Benchmarking shell pipelines and the Unix “tools” philosophy

Command being timed: "ls" User time (seconds): 0.00 System time (seconds): 0.00 Percent of CPU this job got: 0% Elapsed (wall clock) time (h:mm:ss or m:ss): 0:00.00 Average shared text size (kbytes): 0 Average unshared data size (kbytes): 0 Average stack size (kbytes): 0 Average total size (kbytes): 0 Maximum resident set size (kbytes): 1912 Average resident set size (kbytes): 0 Major (requiring I/O) page faults: 0 Minor (reclaiming a frame) page faults: 112 Voluntary context switches: 1 Involuntary context switches: 1 Swaps: 0 File system inputs: 0 File system outputs: 0 Socket messages sent: 0 Socket messages received: 0 Signals delivered: 0 Page size (bytes): 4096 Exit status: 0

I got excited when I saw the 'f' and 'count' commands, but they're just scripts he has on his system. Like doing grep 'plover' blah.log | cut -d ' ' -f 11 | sort | uniq -c | sort -n. Personally I'd prefer to use the ubiquitous commands that work everywhere than rely on having custom scripts on my system, but they are nice.

juped · 6 years ago

Most people who use Unix directly build up some stuff in ~/bin (often a misnomer because it's shell scripts and not binaries, although mine is less of a misnomer than most because so much is in C rather than shell). The trick is to build them out of the standard portable components that exist everywhere. (This means, among other things, no #!/bin/bash.)

chriswitts · 6 years ago

You shouldn't be using `#!/bin/bash` but rather `#!/usr/bin/env bash` instead.

tuldia · 6 years ago

sed 's| no | not only |'

amp108 · 6 years ago

That's the whole point of shell scripting, to take a series of minimal programs and tie them together into something that does a more complex task. There's no reason to distrust a shell script simply because it is a script any more than there is to trust a binary simply because it's a binary.

cholmon · 6 years ago

Sure, but relying on custom shell scripts as unix primitives can be problematic if you find yourself frequently managing/troubleshooting systems that you don't own, and you don't want to (or aren't allowed to) put those handy scripts in place. Then when you're on any given system, you forget whether you can use "f", or if you have to fall back on awk.
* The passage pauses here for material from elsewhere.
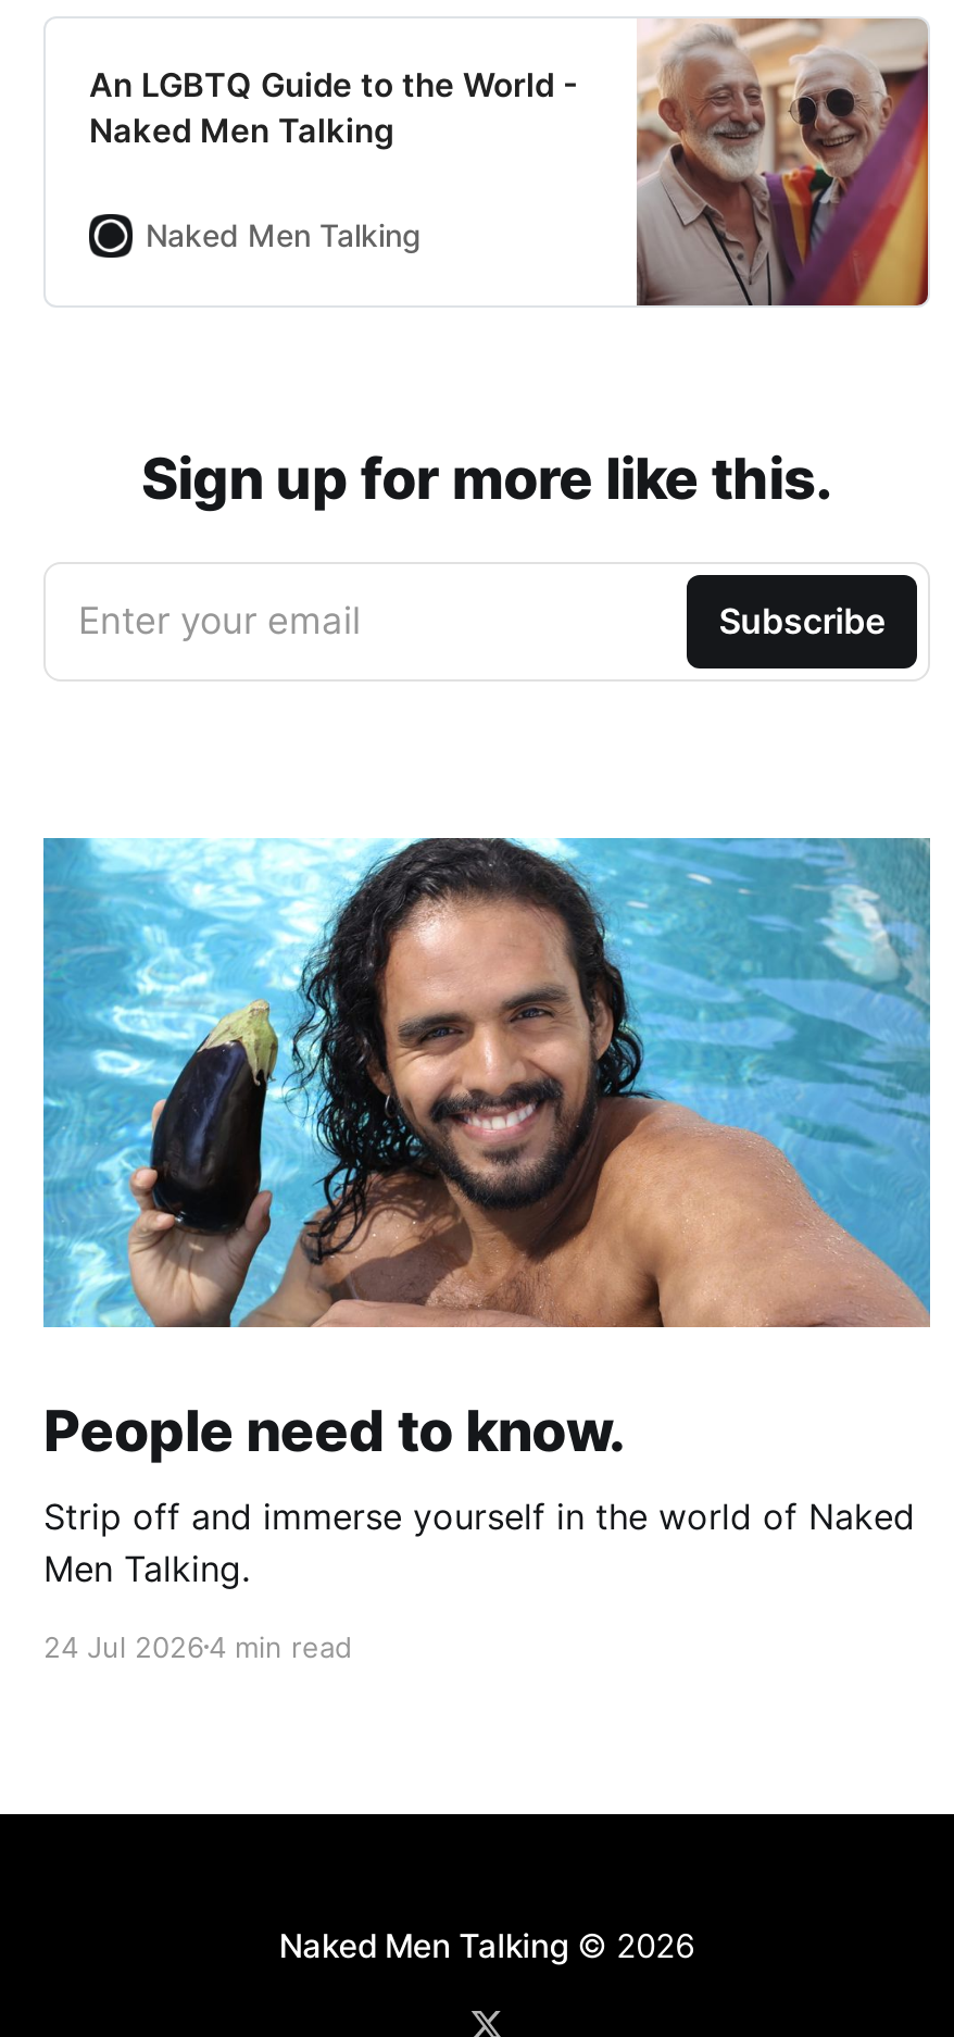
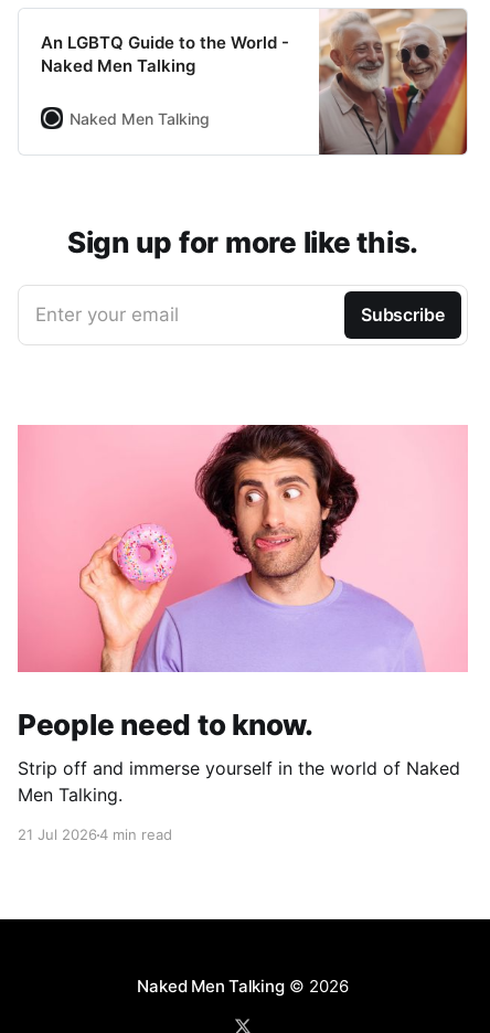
[41,836,932,1329] [image] -> [17,424,468,673] [image]
[43,1628,352,1663] 24 Jul 2026 4 min read -> [18,826,172,844] 21 Jul 2026 4 min read

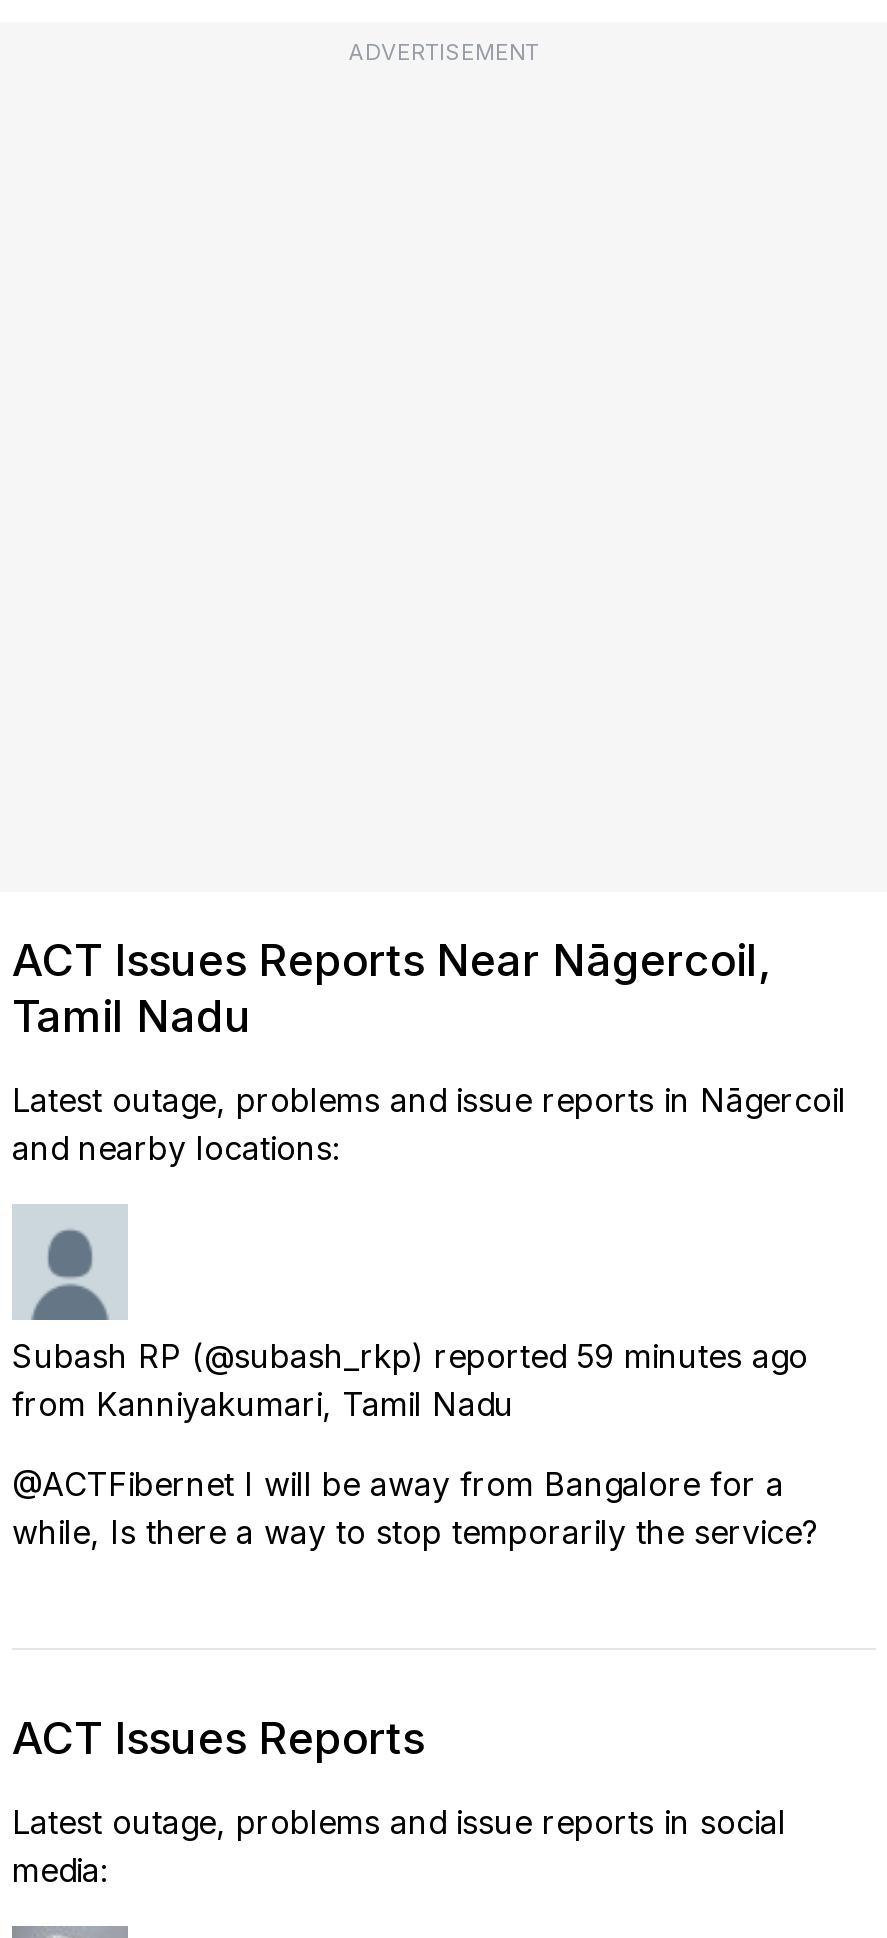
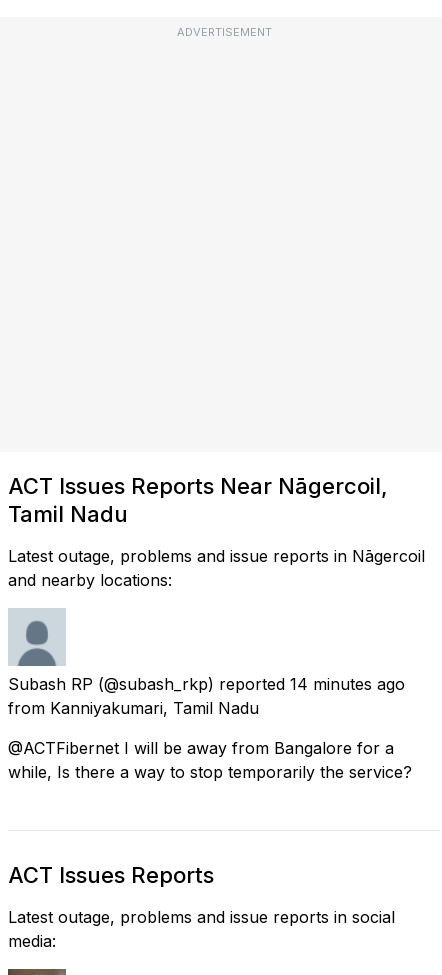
[12,1336,808,1376] Subash RP (@subash_rkp) reported 59 minutes ago -> [8,674,405,694] Subash RP (@subash_rkp) reported 14 minutes ago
I think it's less about not trusting custom scripts than it is about ensuring that your unix muscle memory doesn't atrophy.

tasogare · 6 years ago

That’s the theory but frankly the syntax is so cumbersome, irregular and needs so many googling for "easy" things like conditional, substring, etc. that I now use a real programming language if a script needs to be anything more than a list of commands without any logic (besides variables substitution).

rmetzler · 6 years ago

Instead of doing

    grep 'plover' blah.log | cut -d ' ' -f 11

I usually do

    awk '/plover/{print $11}' blah.log

Less typing, but probably not as easy to understand.

tuldia · 6 years ago

> [...] but they're just scripts he has on his system. Personally I'd prefer to use the ubiquitous commands that work everywhere than rely on having custom scripts on my system [...]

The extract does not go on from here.